### DIRECTIONS FOR THIS TASK
Look through the data below and extract, unchanged, the lines from the one that contains "LADY VOLUME Vintage" to the one that contains "total: 3539.79 -> 3352.55", both included.

(Change detection outputs)
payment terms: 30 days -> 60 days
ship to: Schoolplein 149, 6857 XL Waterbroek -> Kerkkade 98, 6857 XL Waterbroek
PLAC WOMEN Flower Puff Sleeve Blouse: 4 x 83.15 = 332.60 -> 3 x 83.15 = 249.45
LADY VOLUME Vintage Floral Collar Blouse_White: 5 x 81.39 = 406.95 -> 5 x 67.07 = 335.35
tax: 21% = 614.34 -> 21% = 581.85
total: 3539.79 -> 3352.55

==

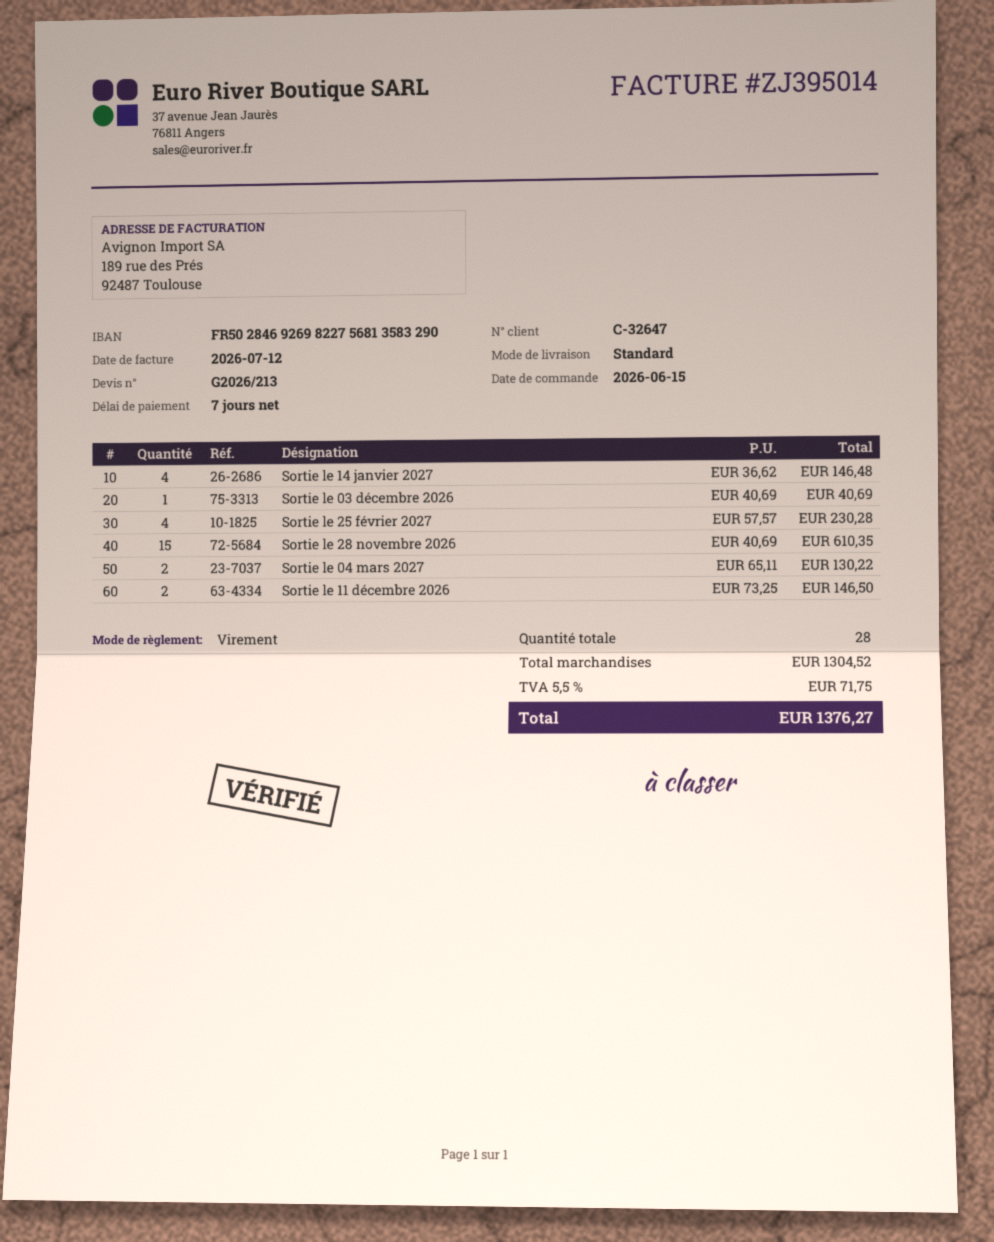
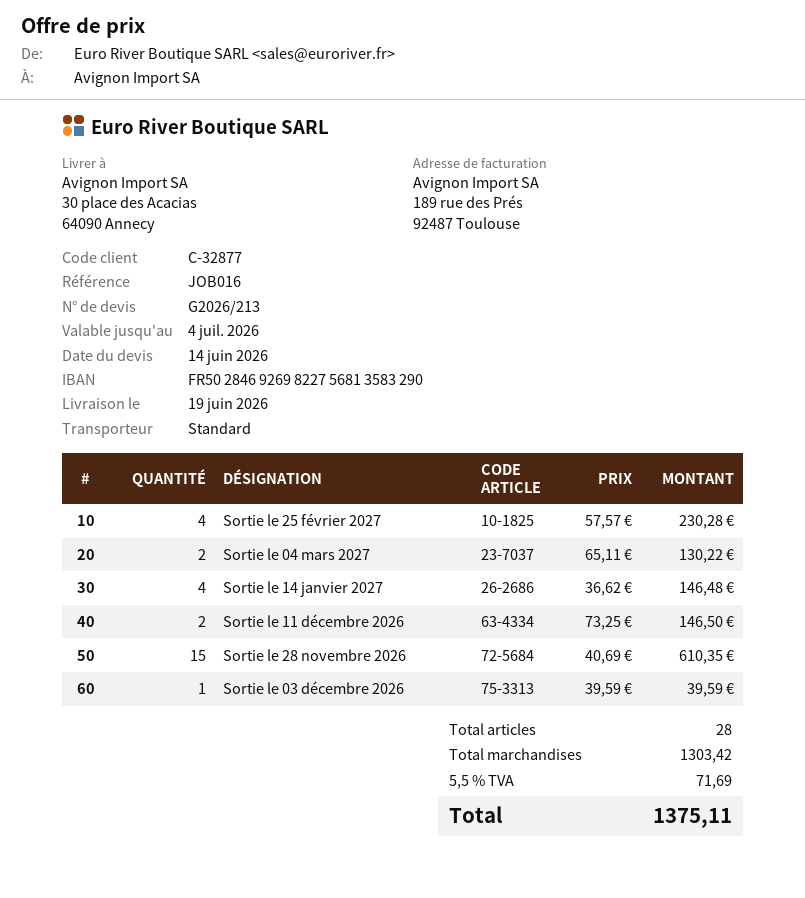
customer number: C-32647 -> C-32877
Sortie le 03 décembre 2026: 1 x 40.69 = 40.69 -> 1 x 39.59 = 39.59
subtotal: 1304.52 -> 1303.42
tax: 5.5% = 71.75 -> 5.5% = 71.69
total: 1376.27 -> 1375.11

--

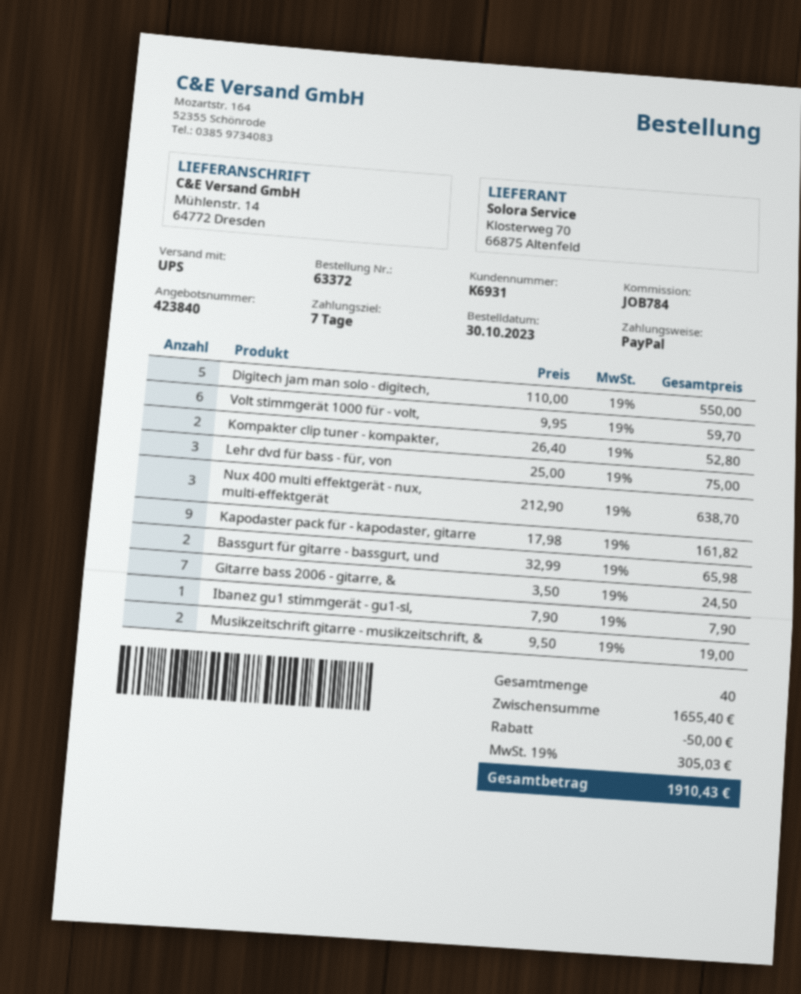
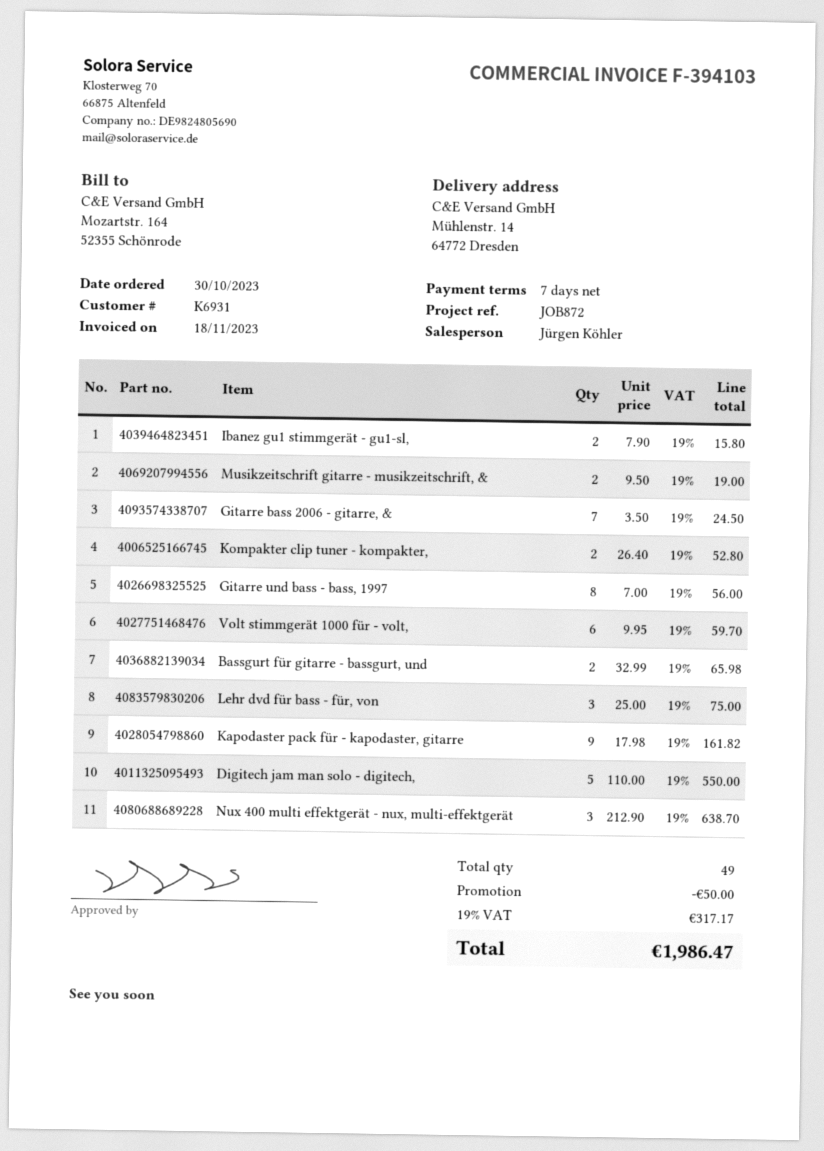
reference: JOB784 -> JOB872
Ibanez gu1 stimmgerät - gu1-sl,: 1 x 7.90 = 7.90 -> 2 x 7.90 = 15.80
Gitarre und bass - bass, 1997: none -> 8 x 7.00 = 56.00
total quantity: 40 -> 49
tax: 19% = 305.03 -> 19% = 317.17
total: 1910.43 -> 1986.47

### ANSWER TO THIS PROBLEM
LADY VOLUME Vintage Floral Collar Blouse_White: 5 x 81.39 = 406.95 -> 5 x 67.07 = 335.35
tax: 21% = 614.34 -> 21% = 581.85
total: 3539.79 -> 3352.55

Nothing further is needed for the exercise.